Funding shifts caused by adding the HIV cases to the Ryan White funding formula won't become clear until HRSA makes its awards to cities and states later this year, said Murray Penner of the National Alliance of State and Territorial AIDS Directors.
Housing grants to people with AIDS may be next to use the HIV case numbers to drive funding. The Department of Housing and Urban Development has proposed the change to Congress for fiscal year 2008, said David Vos director of HIV/AIDS housing for HUD.
For now, public health officials are trying to reassure people who test positive for HIV that stiff security measures protect state databases of names.
In Illinois, staff members handling names take an oath of confidentiality and get special training. The names are in a stand-alone computer system, behind locked doors.
"I've never been in that room where they're kept. The security is that tight," said Tom Hughes, a deputy director with the Illinois Department of Public Health.
Participating states strip names and other identifying information from their HIV reports before transmitting them in an encrypted form to the CDC, Hughes and other health officials said.
Berger, the Chicago doctor, said he has told some patients not to give him their real names. He has enrolled patients anonymously in medical studies of HIV drugs without reporting their names, he said.
Health officials said it's impossible to predict how many doctors and patients are finding ways of keeping names out of databases, and whether HIV case numbers will show any decline that can be connected to names-based reporting.
In Illinois, reports to the state of new HIV cases dropped by 14 percent from 2005, the last year of code-based reporting, to 2006, the first year the state used a names-based system. But there was an 8 percent drop in new HIV cases the prior year, long before the change to a names-based system.

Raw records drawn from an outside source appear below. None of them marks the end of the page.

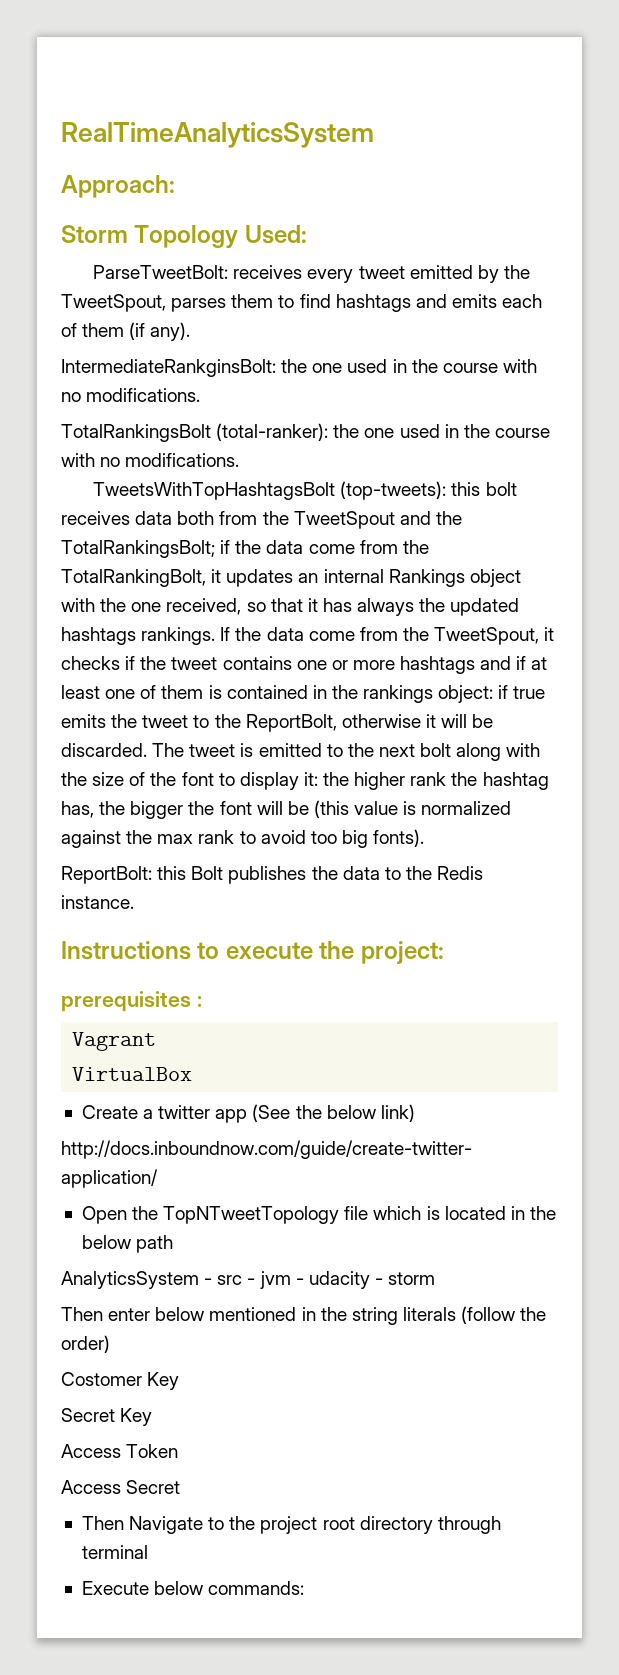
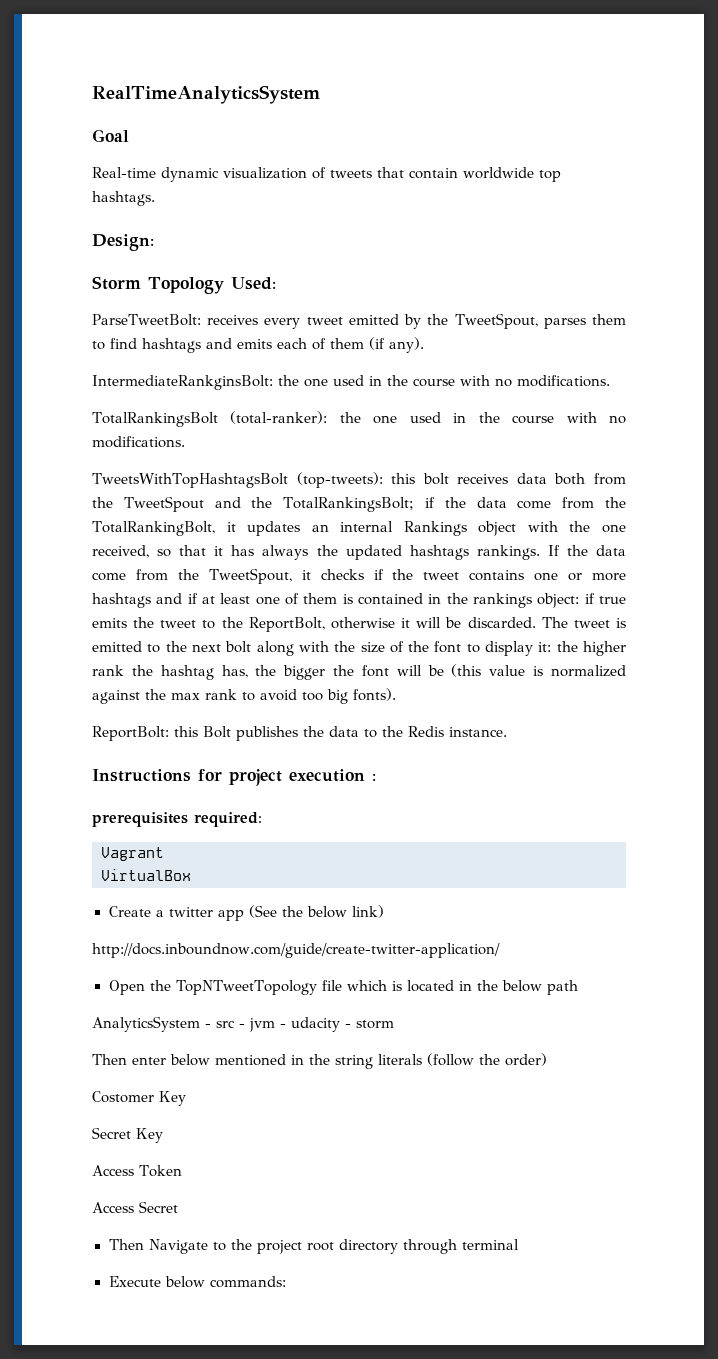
[61,175,175,198] Approach: -> [92,129,129,142] [92,167,561,182] [92,191,155,206] [92,234,154,251] Goal // Real-time dynamic visualization of tweets that contain worldwide top hashtags. // Design:
[197,941,444,964] to execute the project: -> [198,769,376,786] for project execution :
[196,996,202,1007] : -> [194,812,262,827] required:

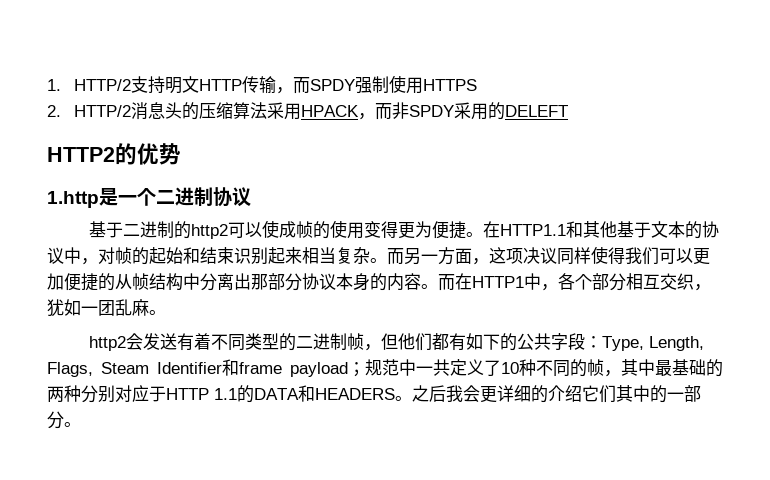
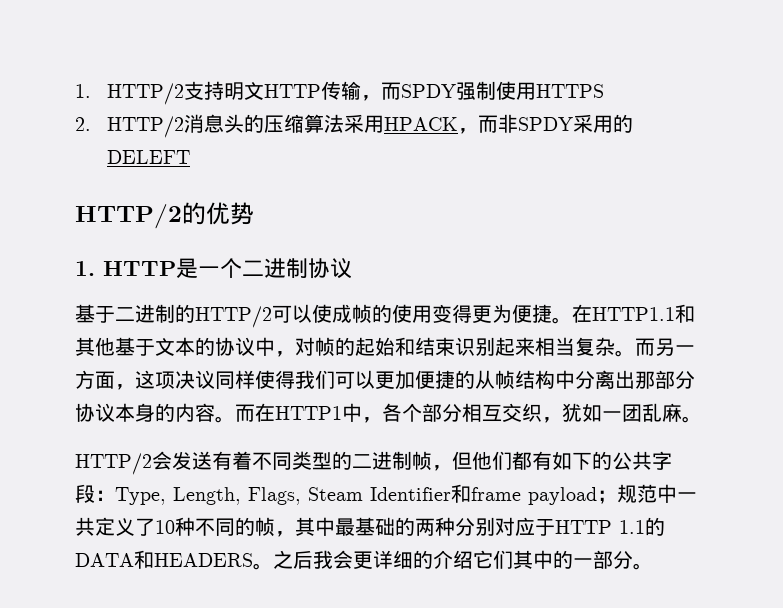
[47,147,115,162] HTTP2 -> [75,204,182,229] HTTP/2
[47,191,99,208] 1.http -> [75,261,176,276] 1. HTTP
[191,224,229,239] http2 -> [195,306,272,328] HTTP/2
[89,336,127,351] http2 -> [75,453,152,475] HTTP/2

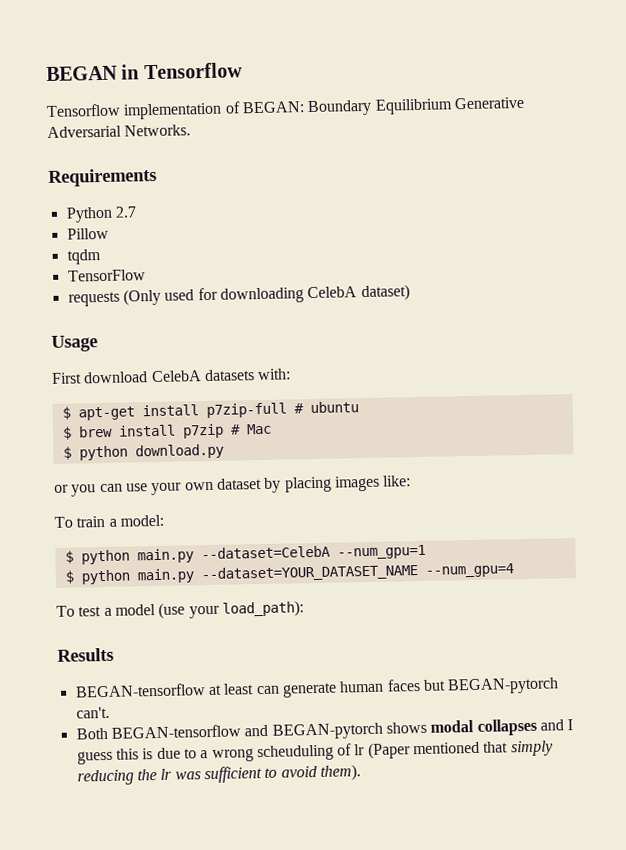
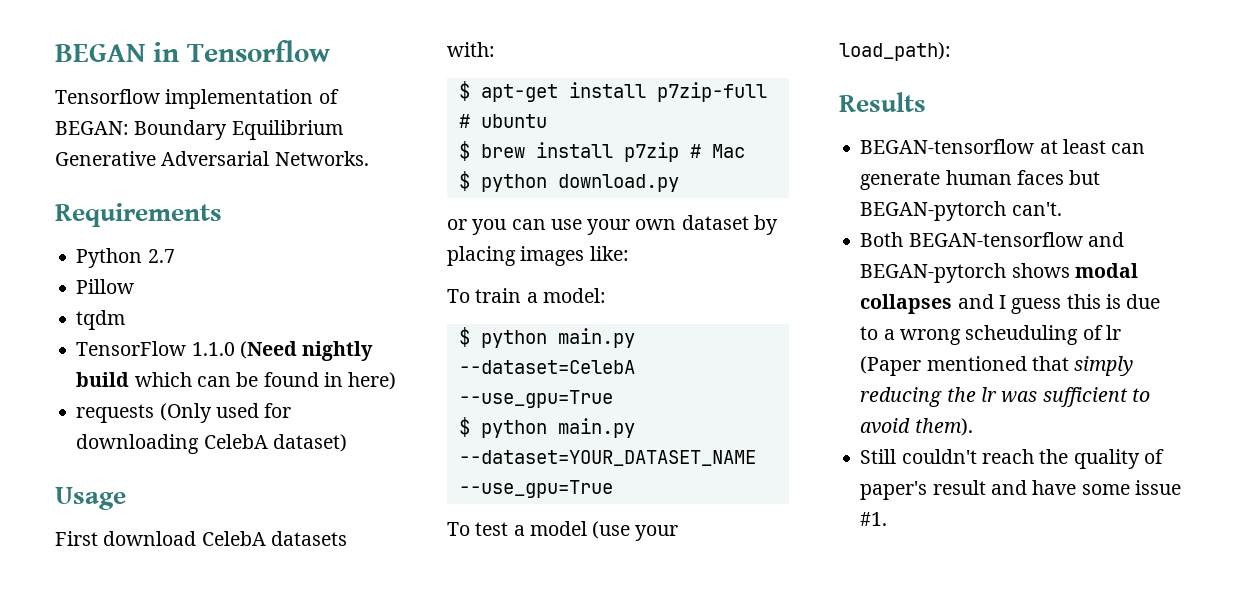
(146, 275) none -> [191,341,374,361] [76,372,397,390] 1.1.0 (Need nightly build which can be found in here)
[336,544,426,560] --num_gpu=1 -> [458,390,613,408] --use_gpu=True
[424,563,514,578] --num_gpu=4 -> [458,480,613,498] --use_gpu=True
(361, 772) none -> [860,449,1164,469] [860,480,1181,500] [860,512,888,526] // Still couldn't reach the quality of paper's result and have some issue #1.

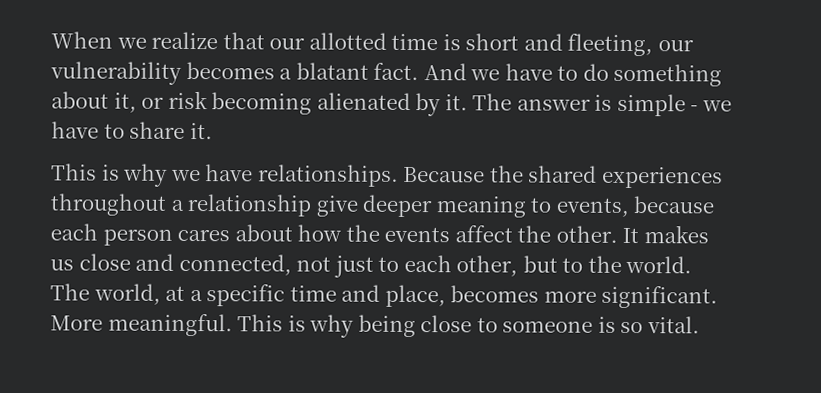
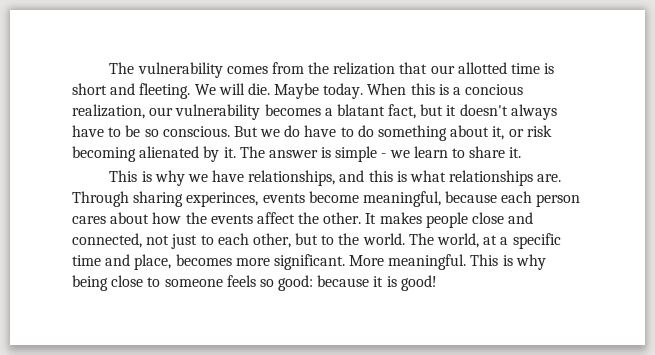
[51,31,219,50] When we realize -> [109,62,396,78] The vulnerability comes from the relization
[567,33,654,57] fleeting, -> [139,83,524,99] [72,104,145,119] fleeting. We will die. Maybe today. When this is a concious realization,
[373,62,501,81] fact. And we -> [388,104,557,120] [72,125,301,137] fact, but it doesn't always have to be so conscious. But we do
[51,121,99,139] have -> [413,146,448,158] learn
[257,164,723,189] [50,193,629,218] relationships. Because the shared experiences throughout a relationship give deeper meaning to events, -> [248,170,562,186] [72,191,441,207] relationships, and this is what relationships are. Through sharing experinces, events become meaningful,
[50,259,74,271] us -> [425,212,468,228] people
[597,316,700,334] is so vital. -> [226,275,437,291] feels so good: because it is good!

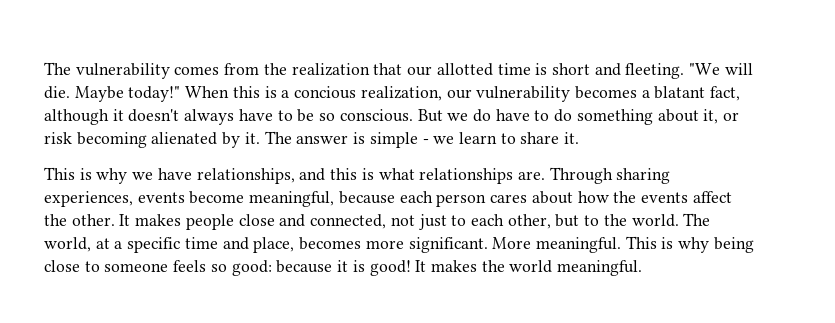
[333,62,396,75] relization -> [291,63,370,76] realization
[194,84,216,95] We -> [689,63,721,75] "We
[323,83,364,99] today. -> [128,86,181,102] today!"
[420,104,444,116] but -> [44,109,109,125] although
[186,192,259,207] experinces, -> [44,191,133,207] experiences,
(437, 283) none -> [415,260,643,276] It makes the world meaningful.

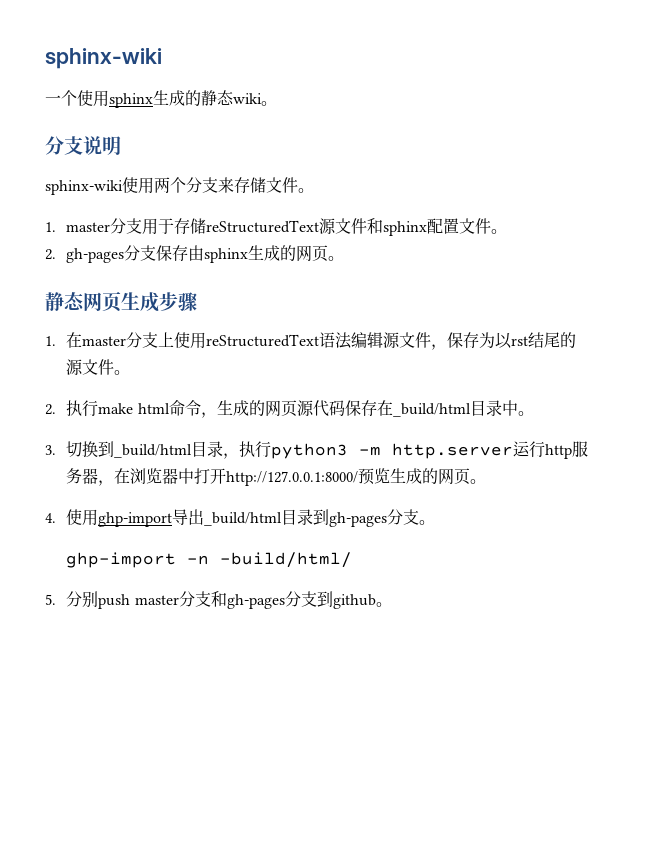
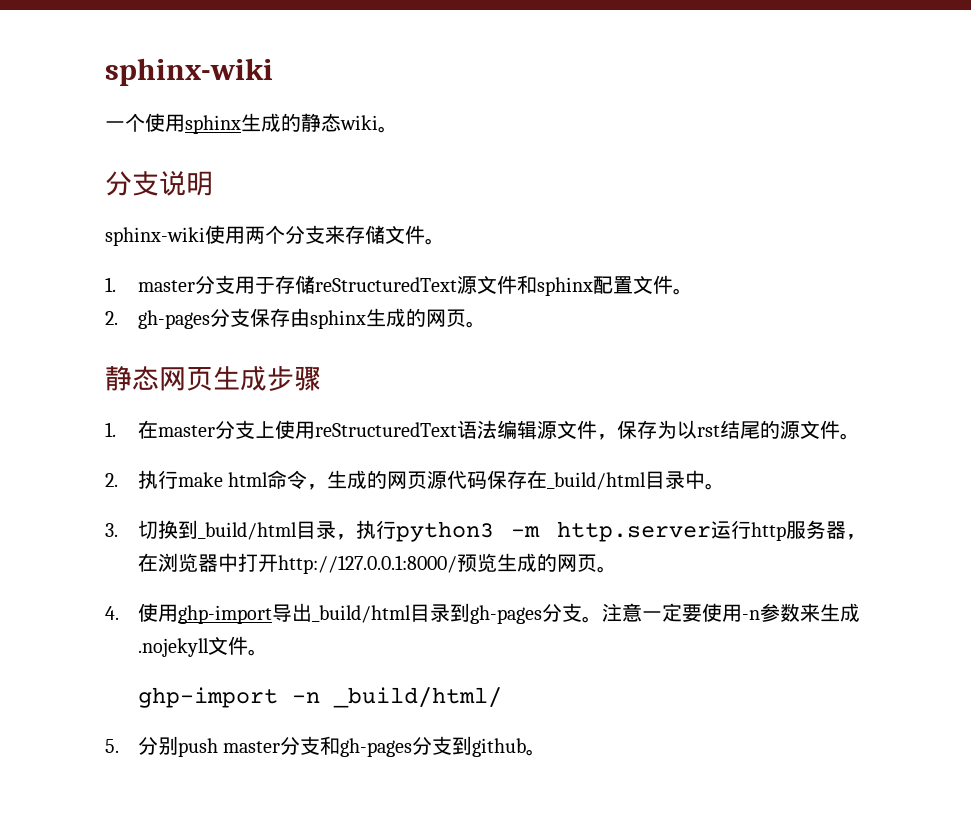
(436, 522) none -> [601,603,860,622] [137,636,268,657] 注意一定要使用-n参数来生成.nojekyll文件。
[220,552,353,568] -build/html/ -> [332,687,502,708] _build/html/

With better drugs forestalling the progression of HIV to AIDS, people with no apparent symptoms face knowing their names will be on a state list for decades -- protected by security measures, but nevertheless subject to exposure.
"In many ways, it's a different world today than the world that motivated people to insist on anonymous systems for tracking HIV," said Suzanne Goldberg, director of the Sexuality and Gender Law Clinic at Columbia Law School in New York. "A lot has changed, but unfortunately not enough."